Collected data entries
::::::::::
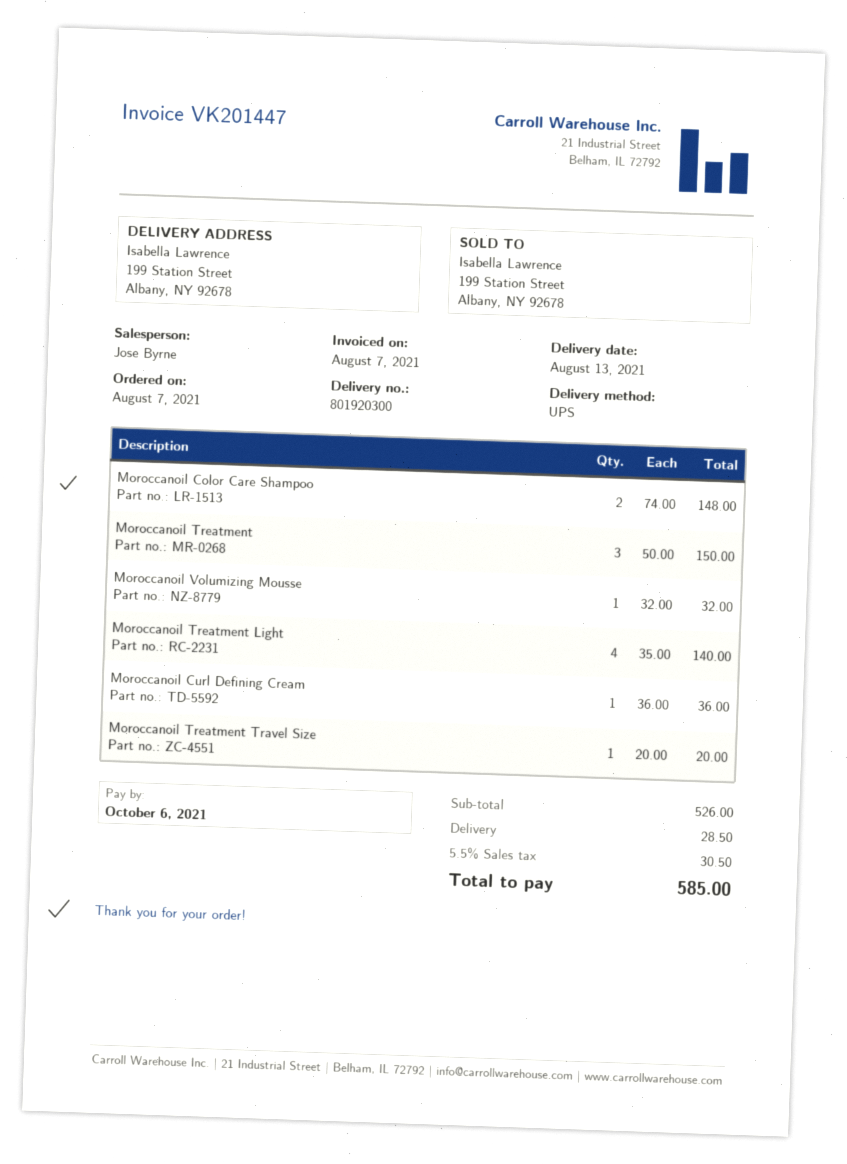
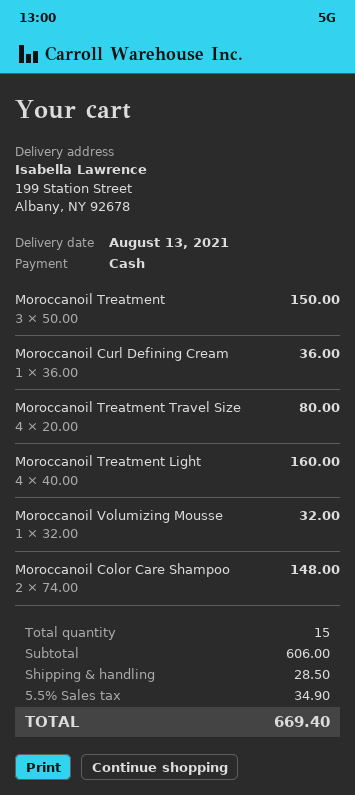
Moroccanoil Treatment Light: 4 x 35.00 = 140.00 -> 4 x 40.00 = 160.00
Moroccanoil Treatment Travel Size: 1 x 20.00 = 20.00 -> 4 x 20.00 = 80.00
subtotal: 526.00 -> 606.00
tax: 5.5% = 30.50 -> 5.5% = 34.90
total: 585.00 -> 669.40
::::::::::
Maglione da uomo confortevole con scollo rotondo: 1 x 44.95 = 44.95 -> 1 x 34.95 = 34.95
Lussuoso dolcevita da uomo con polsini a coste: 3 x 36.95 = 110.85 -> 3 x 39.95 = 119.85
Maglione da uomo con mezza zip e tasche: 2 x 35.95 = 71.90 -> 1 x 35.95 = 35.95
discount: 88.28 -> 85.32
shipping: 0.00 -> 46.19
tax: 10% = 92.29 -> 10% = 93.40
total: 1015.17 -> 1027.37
::::::::::
From the data, pick out every line that includes "Treatment".

▶ **TASK SOLUTION**
Moroccanoil Treatment Light: 4 x 35.00 = 140.00 -> 4 x 40.00 = 160.00
Moroccanoil Treatment Travel Size: 1 x 20.00 = 20.00 -> 4 x 20.00 = 80.00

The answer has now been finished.